Transcribe the entries below exactly from their first line through the line containing "- Microsoft Excel", and let no picture into the copy.

» **Records for the task**
[Start of section]

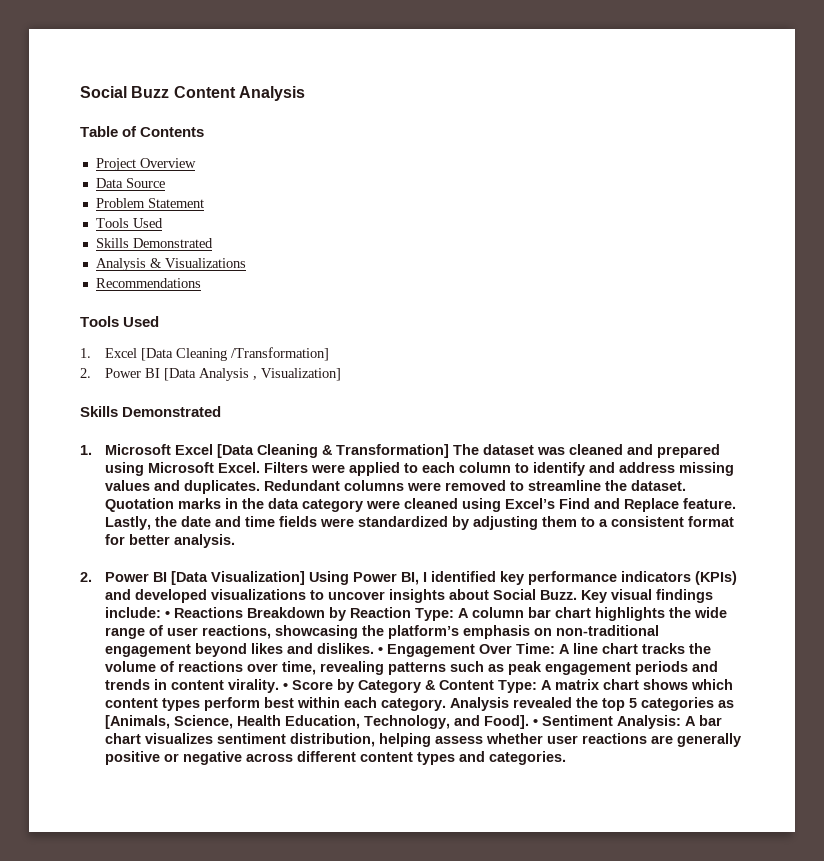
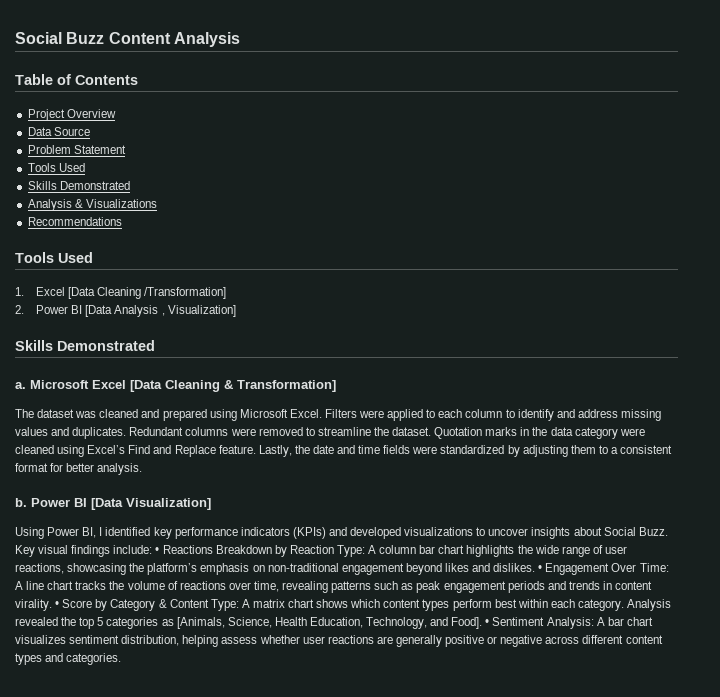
- 1. Microsoft Excel [Data Cleaning & Transformation] The dataset was cleaned and prepared using Microsoft Excel.
+ a. Microsoft Excel [Data Cleaning & Transformation]
+ The dataset was cleaned and prepared using Microsoft Excel.
- 2. Power BI [Data Visualization] Using Power BI, I identified key performance indicators (KPIs) and developed visualizations to uncover insights about Social Buzz.
+ b. Power BI [Data Visualization]
+ Using Power BI, I identified key performance indicators (KPIs) and developed visualizations to uncover insights about Social Buzz.

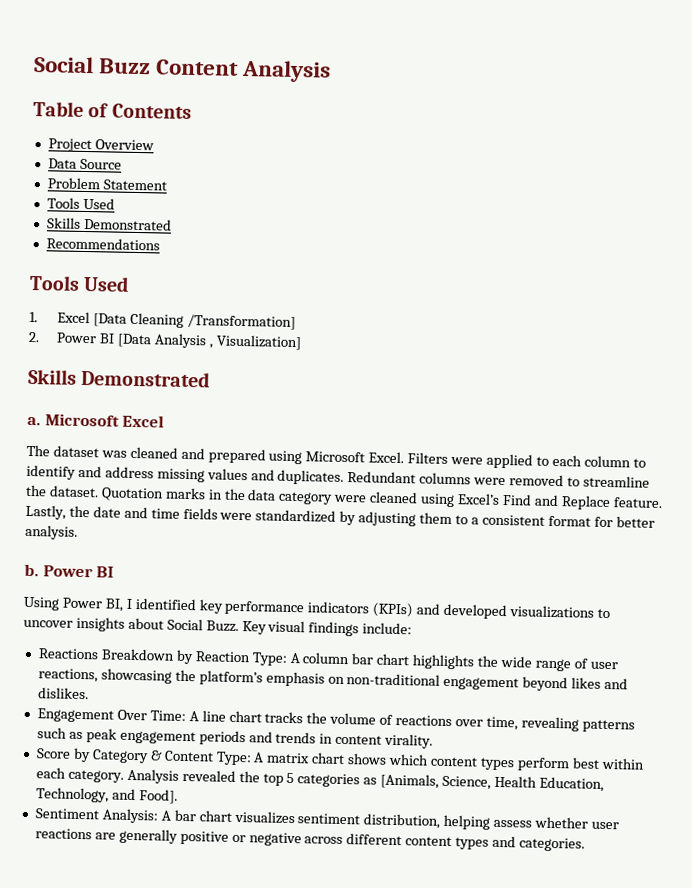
- Analysis & Visualizations
- Microsoft Excel [Data Cleaning & Transformation]
+ Microsoft Excel
- b. Power BI [Data Visualization]
+ b. Power BI
- Key visual findings include: • Reactions Breakdown by Reaction Type:
+ Key visual findings include:
+ Reactions Breakdown by Reaction Type:
- A column bar chart highlights the wide range of user reactions, showcasing the platform’s emphasis on non-traditional engagement beyond likes and dislikes. • Engagement Over Time:
+ A column bar chart highlights the wide range of user reactions, showcasing the platform’s emphasis on non-traditional engagement beyond likes and dislikes.
+ Engagement Over Time:
- A line chart tracks the volume of reactions over time, revealing patterns such as peak engagement periods and trends in content virality. • Score by Category & Content Type:
+ A line chart tracks the volume of reactions over time, revealing patterns such as peak engagement periods and trends in content virality.
+ Score by Category & Content Type:
- Analysis revealed the top 5 categories as [Animals, Science, Health Education, Technology, and Food]. • Sentiment Analysis: A bar chart visualizes sentiment distribution, helping assess whether user reactions are generally positive or negative across different content types and categories.
+ Analysis revealed the top 5 categories as [Animals, Science, Health Education, Technology, and Food].
+ Sentiment Analysis: A bar chart visualizes sentiment distribution, helping assess whether user reactions are generally positive or negative across different content types and categories.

[End of section]

» **Exercise solution**
- 1. Microsoft Excel [Data Cleaning & Transformation] The dataset was cleaned and prepared using Microsoft Excel.
+ a. Microsoft Excel [Data Cleaning & Transformation]
+ The dataset was cleaned and prepared using Microsoft Excel.
- 2. Power BI [Data Visualization] Using Power BI, I identified key performance indicators (KPIs) and developed visualizations to uncover insights about Social Buzz.
+ b. Power BI [Data Visualization]
+ Using Power BI, I identified key performance indicators (KPIs) and developed visualizations to uncover insights about Social Buzz.

- Analysis & Visualizations
- Microsoft Excel [Data Cleaning & Transformation]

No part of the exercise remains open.